Environmental equality at the deepest level
The image of the land “observing the Sabbath” invites us to read the verses describing those whom the land invites to dine and enjoy its abundance: “And the sabbath-produce of the land shall be for food for you: for thee, and for thy servant and for thy maid, and for thy hired servant and for the settler by thy side that sojourn with thee; and for thy cattle, and for the beasts that are in thy land, shall all the increase thereof be for food.” (Leviticus 25: 6-7). According to the verses, when the earth sets its “Shabbat table”, it invites everyone who dwells on the same piece of land and under the same skies: the landowners sit at the table with the laborers; people rooted in the area alongside transient residents; and everyone with animals – the beasts of burden who serve us and the wild animals, who we normally try to keep away from us. This is about equality at the deepest level, as articulated in the words of the Rav Shagar:
The shmita establishes an even more comprehensive equality than social equality. Perhaps one that reaches an ecological level… Imagine a partnership between the farmer and his cattle, both equally enjoying the fruits of the land. The radicalism of the shmita commandment is almost beyond comprehension. In other words, the sanctity of the land means justice and equality in its ownership and use.
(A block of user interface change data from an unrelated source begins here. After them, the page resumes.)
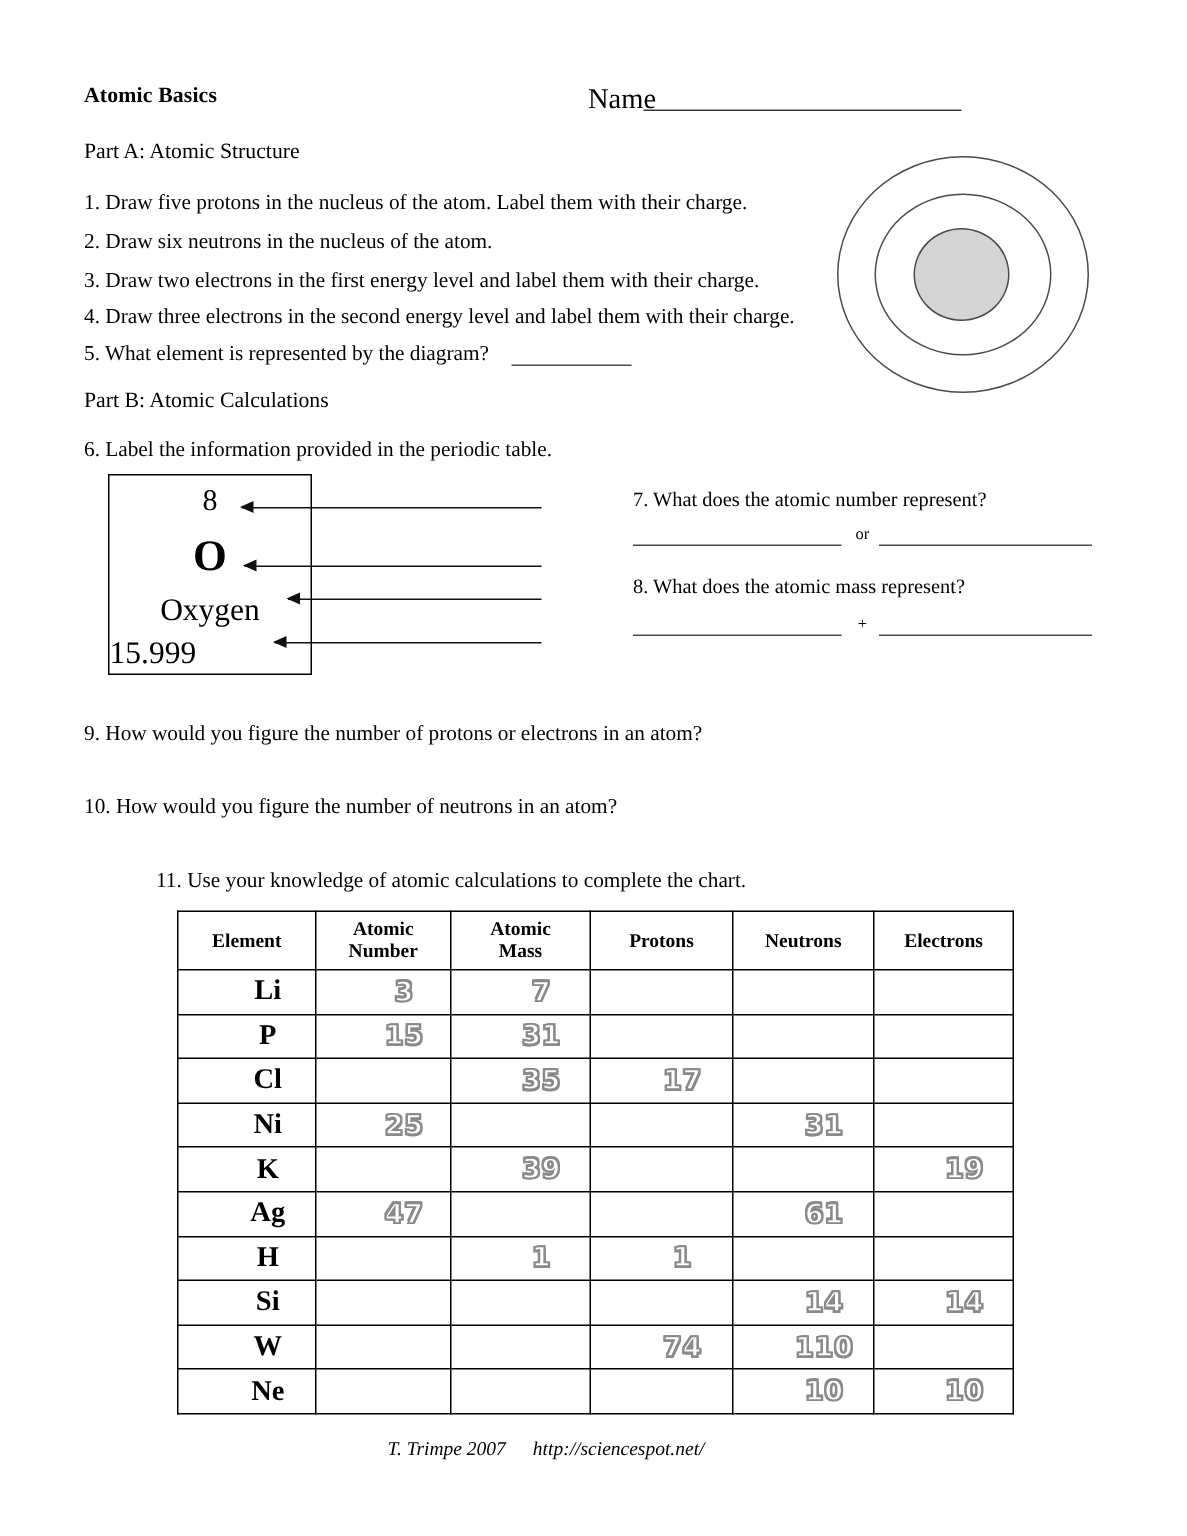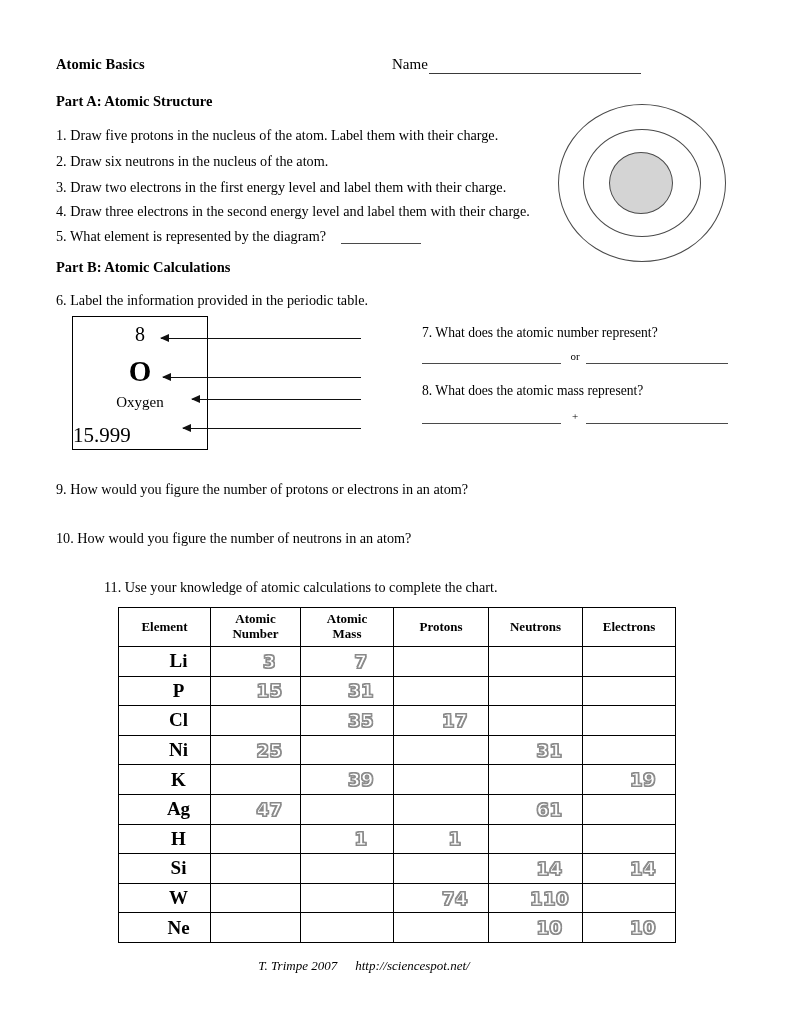"Name" .name-label { font-size: 15px -> 19px }
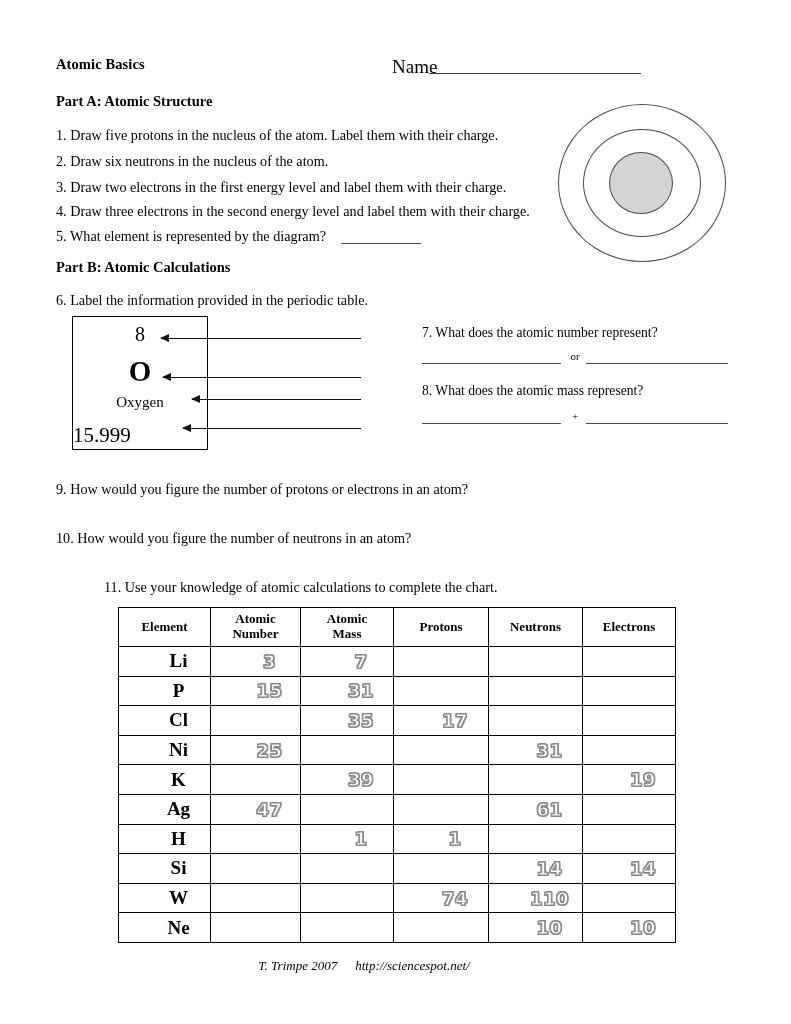"Part A: Atomic Structure" .part-head { font-weight: bold -> normal }
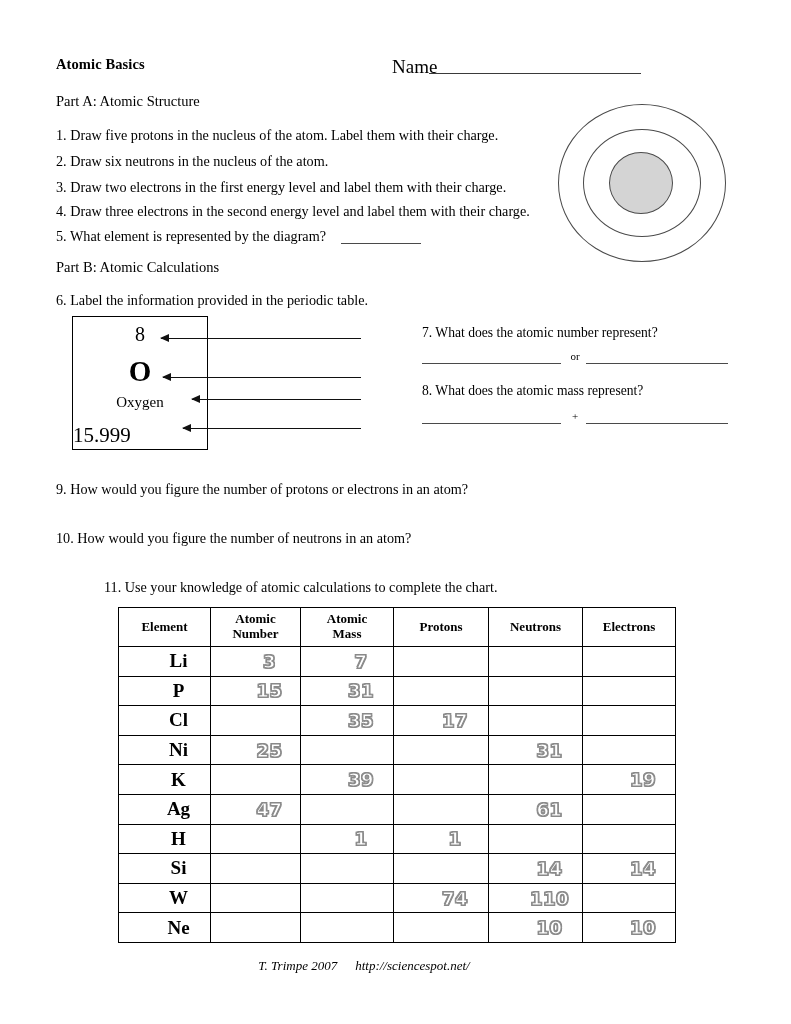"Oxygen" .elem-name { font-size: 15px -> 21px }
Coupling a proper attitude towards the land with equality in access to resources is pertinent to our generation more than ever. We live in a time of deep gaps between the poor and the rich (and between developed and underdeveloped nations), both in terms of access to resources and the toll incurred by environmental damages. The idea that the land is meant to sustain all life that inhabits it, no matter when and where, can be translated into bold political-economic decisions in pursuit of environmental justice.
Common social commitment as the basis for dealing with a crisis
These days, as we face a global crisis amidst the Covid-19 pandemic, we are compelled to further reflect on the shmita year, this time not as a “lofty vision” of a repaired relationship between the land and its inhabitants, but rather in the context of crisis management. Despite the beautiful concepts it fosters, one must admit that the shmita year was first and foremost a year of crisis – there was less abundance (since seeds weren’t sown, etc.) to be shared among more people. Indeed, there is historical evidence that shows how difficult it was to observe the commandment of the shmita, and the solid food security that was required to withstand it.
By viewing the shmita as a premeditated crisis that recurs every seven years, we can discern the tools needed to specialize in economic/environmental crises. For instance, in order to observe the commandment of the shmita (which, as stated, was considered a prerequisite for sustaining life on earth), it was necessary to form a society with a high level of trust among its people and extensive social safety nets, rooted in a shared commitment to observe the commandment. The lifestyle that allowed for storing grain from the sixth to the eighth year, as required, was productive and modest, and prevalent among broad swaths of society. At the end of the year, a massive “Hakhel” ceremony was held, in which the people gathered to renew the covenant with God and with each other. This gave meaning and purpose to the unique public effort required to endure this sabbatical year. These concepts and more, can guide us too as we deal with the current crisis and others to come.
In the run up to the current shmita year, a host of social and environmental initiatives have emerged, capturing the spirit of the ideas I presented above. These endeavors seek to realize the shmita’s potential to inspire change at the personal and community level. Grouped under the banner of “Israeli Shmita” –https://shmita-il.co.il/ they strive to infuse the concepts of the shmita into our present-day reality and the challenges of our time.
Wishing everyone a sweet and happy shmita!